Being an actor means more than applying a set of skills, it’s about bringing who you are, what’s inside you, to your work.
To become a voice actor means first to become an actor.
But what does that mean? Is an actor someone who performs a checklist of actor-y things– who takes acting classes, reads acting books, hangs with other actors, auditions, mails send outs, things like that? Not necessarily. Becoming an actor is more than a mere collection of stereotyped activities, more than a checklist. It’s more than ambition, more than having a demo and an agent and a willingness to do what a director tells you to. It’s not just reading words off a page.
You can be doing all these things and not really be an actor, just like someone who owns a paintbrush and an easel who slaps paint on canvas isn’t necessarily a painter.
So, what is an actor?
An actor is fundamentally an artist– someone who breathes life in, digests it, and then exhales a performance that reflects that life with authenticity and honesty and immediacy.

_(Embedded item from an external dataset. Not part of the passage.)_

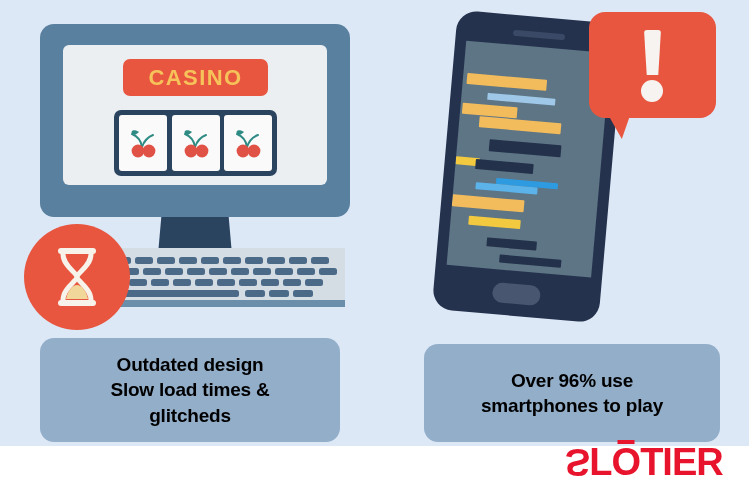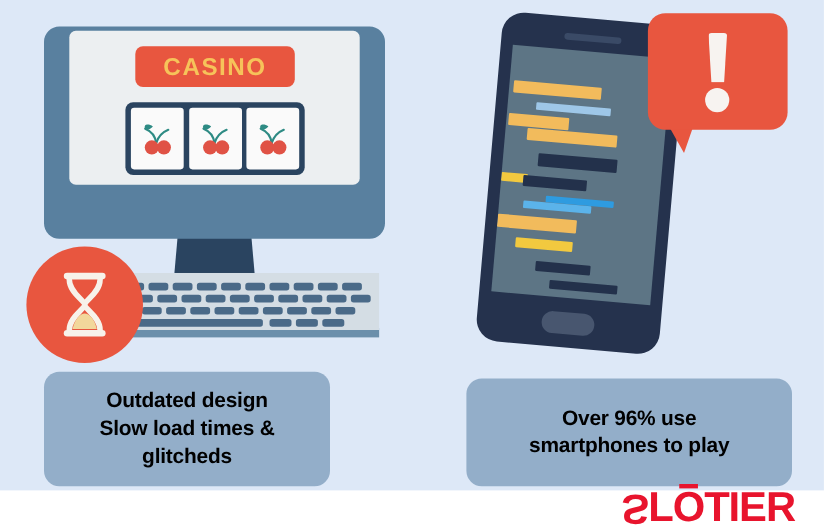"CASINO" .monitor-screen { top: 4px -> 21px }
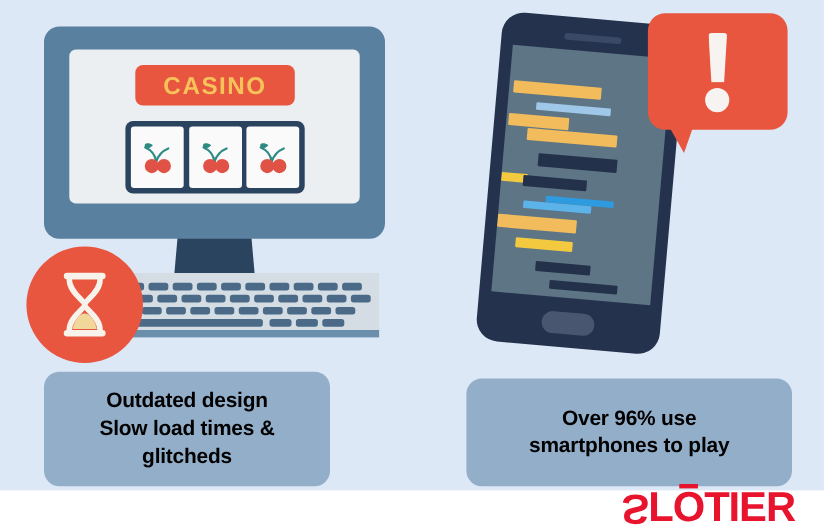"Outdated design" .caption-left { width: 260px -> 300px }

Acting is part mirror and part invention that requires a direct tap on your inner self, your inner fullness. Acting isn’t a mere “skill” or expertise that anyone could learn. That’s why acting is not merely a skill, it’s an art.
And an artist needs fuel.
I’m not talking KFC or tabouli. I’m talking about an artist’s oxygen–what you take in from your life besides food– the things that move you, that ignite you, that piss you off, make you scream with laughter or brings you to tears. It’s the people in your life, that you work with and live with. It’s what and who you love, what you fear, what you cannot stand, what you fear.
An artist must have this all “on tap” to bring anything real to your art.
The life that you take in is the raw material at the heart of your acting. It is the inner fuel that enables you to commit, to express with passion and honesty, to go all-in with your performing, to connect.
And because this artistic fuel is finite, you must develop the habit of filling your fuel tank–of replenishing it.
Whatever fuels your artistic fires will be unique to who you are. It entails tapping into what you love, what turns you on, what freaks you out and excites you so you can take it in, digest it and then channel it back into your art.
This could mean reading, making music, art, sky diving, sculpting, star gazing, fishing or singing. It could be an athletic activity, a philanthropic enterprise, a person or group of people who bring out your best or your beast or your wild or your wacky. It could be a place, a poet, a pet, a religion, nature, a song. It is something that uniquely feed you.
I believe to be an actor you must be searching for this so you can find it, know it and grow it. It’s like a garden you must constantly cultivate. An actor’s job is not just to get work, it is also to cultivate and feed your inner artistic flame, your voices, your enthusiasm and passion, your sense of the absurdity and wonder of this life.
This is your actor’s mission, your eternal assignment: Seek out your own unique “life sources,” whatever and wherever they are, and make their intake and their enjoyment a part of your life-habit, in addition to doing the more obvious “actor things.”
No matter how unrelated to “acting” or “voice acting” it may seem, if it feeds you and fills you, it will always strengthen your art as well as your career.
Your artistic growth and career are founded on this over-flowing inner spring– your fuel. Without it, your words, your performance, and your art will be timid and malnourished and will fall flat.
Make a habit of refilling your “inner well” so you are always ready to give deeply, fully and all-out in your work.